Equipe nationale : Quand les "fanatiques" d'El Hadji Diouf polluent l’air de Léopold Senghor

Les rendez-vous du Léopold Sédar Senghor sont l’occasion pour les férus du football national de partager leur commune passion lors des matches de l’équipe nationale. Cependant voilà que depuis quelques temps, les gradins du stade qui porte le nom du premier président du Sénégal constituent le théâtre de querelles entre les supporters sénégalais eux-mêmes.



Equipe nationale : Quand les  "fanatiques" d'El Hadji Diouf polluent l’air de Léopold Senghor
Le match amical Sénégal-Soudan de ce jeudi, en marge de la préparation de la CAN 2012 n’a pas dérogé à la règle. En effet, depuis que le double ballon d’or sénégalais, El Hadj Ousseynou se trouve absent de la tanière, des personnes se réclamant fans du joueur s’évertuent à clamer le retour de leur héros qui pourtant, ne semble plus faire partie du plan du sélectionneur Amara Traoré.
 
Des propos polémistes sur ce débat ont rythmé le match, et ont fini par inciter le haro chez certains qui pensent que le « cas Diouf » n’est plus d’actualité. Une situation qui a également souillé l’atmosphère dans les tribunes, car des verbiages de temps en temps, éclipsent l’essence de cette grande mobilisation qui est le match. Certains pamphlets résultent à des proférations d’insultes et tournent même parfois à la bagarre. Dans le courant du match, des bévues des poulains d’Amara sont les occasions saisies par ces inconditionnels de l’enfant de Saint Louis, pour crier à haute voix le nom de leur idole qui ne figure pourtant pas dans le terrain.
 
Après le match qui s’est soldé par 1-0 en faveur du Sénégal, grâce à Demba Bâ, des huées de ces derniers se sont mêlées aux acclamations du public, au moment de la rentrée des joueurs aux vestiaires.

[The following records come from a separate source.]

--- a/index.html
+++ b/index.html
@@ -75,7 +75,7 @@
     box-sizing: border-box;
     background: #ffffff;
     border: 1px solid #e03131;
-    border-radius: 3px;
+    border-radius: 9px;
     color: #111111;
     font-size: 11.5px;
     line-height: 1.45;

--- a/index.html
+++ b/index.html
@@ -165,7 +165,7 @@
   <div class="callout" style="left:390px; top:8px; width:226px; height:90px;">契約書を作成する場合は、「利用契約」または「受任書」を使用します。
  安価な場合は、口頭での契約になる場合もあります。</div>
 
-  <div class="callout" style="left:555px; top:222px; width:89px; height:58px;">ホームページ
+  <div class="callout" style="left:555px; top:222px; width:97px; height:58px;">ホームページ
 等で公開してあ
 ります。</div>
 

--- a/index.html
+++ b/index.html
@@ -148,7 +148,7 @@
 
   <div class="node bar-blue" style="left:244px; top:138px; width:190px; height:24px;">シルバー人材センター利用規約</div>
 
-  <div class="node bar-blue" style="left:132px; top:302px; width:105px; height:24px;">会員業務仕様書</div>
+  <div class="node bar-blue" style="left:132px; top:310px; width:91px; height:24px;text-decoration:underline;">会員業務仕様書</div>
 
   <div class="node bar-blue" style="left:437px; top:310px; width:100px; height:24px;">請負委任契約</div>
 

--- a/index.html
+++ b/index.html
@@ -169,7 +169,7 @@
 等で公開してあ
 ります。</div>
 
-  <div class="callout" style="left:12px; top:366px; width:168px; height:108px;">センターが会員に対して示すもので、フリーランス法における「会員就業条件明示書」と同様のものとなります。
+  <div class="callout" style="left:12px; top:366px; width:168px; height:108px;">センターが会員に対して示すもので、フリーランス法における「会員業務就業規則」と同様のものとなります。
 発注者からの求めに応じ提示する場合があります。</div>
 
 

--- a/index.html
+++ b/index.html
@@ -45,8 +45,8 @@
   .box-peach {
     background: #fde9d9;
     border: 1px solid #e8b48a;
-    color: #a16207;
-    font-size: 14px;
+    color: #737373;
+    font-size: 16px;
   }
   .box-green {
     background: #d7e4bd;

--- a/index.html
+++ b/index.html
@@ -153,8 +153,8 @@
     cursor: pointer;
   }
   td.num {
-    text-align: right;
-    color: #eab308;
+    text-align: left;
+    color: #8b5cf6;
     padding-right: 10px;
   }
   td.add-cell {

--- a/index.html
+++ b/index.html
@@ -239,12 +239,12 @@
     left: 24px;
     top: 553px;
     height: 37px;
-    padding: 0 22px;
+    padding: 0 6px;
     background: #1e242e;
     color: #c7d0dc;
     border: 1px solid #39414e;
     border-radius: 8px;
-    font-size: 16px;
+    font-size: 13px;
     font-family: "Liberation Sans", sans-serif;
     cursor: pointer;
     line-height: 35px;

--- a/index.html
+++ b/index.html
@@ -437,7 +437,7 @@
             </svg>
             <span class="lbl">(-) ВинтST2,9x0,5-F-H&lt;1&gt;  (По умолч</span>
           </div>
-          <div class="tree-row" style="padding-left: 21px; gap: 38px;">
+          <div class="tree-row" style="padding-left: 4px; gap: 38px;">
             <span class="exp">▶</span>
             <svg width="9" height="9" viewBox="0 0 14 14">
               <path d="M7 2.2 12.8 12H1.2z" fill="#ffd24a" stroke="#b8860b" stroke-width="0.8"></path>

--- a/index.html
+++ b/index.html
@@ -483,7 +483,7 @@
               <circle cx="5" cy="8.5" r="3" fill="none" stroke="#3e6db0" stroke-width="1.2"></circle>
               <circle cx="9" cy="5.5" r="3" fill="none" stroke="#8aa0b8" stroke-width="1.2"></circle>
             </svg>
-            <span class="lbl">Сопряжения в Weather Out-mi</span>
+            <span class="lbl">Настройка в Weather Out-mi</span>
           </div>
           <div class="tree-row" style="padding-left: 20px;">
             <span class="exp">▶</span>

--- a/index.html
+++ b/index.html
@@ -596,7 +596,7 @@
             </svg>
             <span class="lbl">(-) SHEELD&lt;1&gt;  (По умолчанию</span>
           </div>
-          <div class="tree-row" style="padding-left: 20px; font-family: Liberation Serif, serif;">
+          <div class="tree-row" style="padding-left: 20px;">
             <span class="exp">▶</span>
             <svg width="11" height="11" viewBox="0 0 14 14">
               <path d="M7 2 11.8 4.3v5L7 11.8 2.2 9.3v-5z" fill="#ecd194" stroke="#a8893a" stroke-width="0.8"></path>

Toutefois, même s’ils reconnaissent quelques insuffisances au sein de la formation d’Amara Traoré, plus d’un ont déploré cette attitude « antipatriotique » dont font montre ces « fanatiques » du sociétaire de Doncaster.
 
Avec un titre de double ballon d’or africain, de finaliste à la CAN 2002 et de quart de finaliste à la coupe du monde asiatique, le statut de « légende » du football sénégalais demeure incontestable pour El Hadj Diouf, mais  ne doit nullement servir de raison pour bafouer le choix d’un sélectionneur qui ne cesse  de réitérer d’être à la tête d’une « équipe en reconstruction », soutiennent des irrités de cet incident qui n’excluent pas « d’arrêter de venir au stade si ce fait persiste ».
 
A moins de deux semaines de la plus prestigieuse compétition africaine, beaucoup pensent que  l’essentiel serait de soutenir cette équipe qui va représenter toute une nation assoiffée de trophée africain, que de faire naitre des querelles intestines qui ne peuvent mener qu'à l'échec.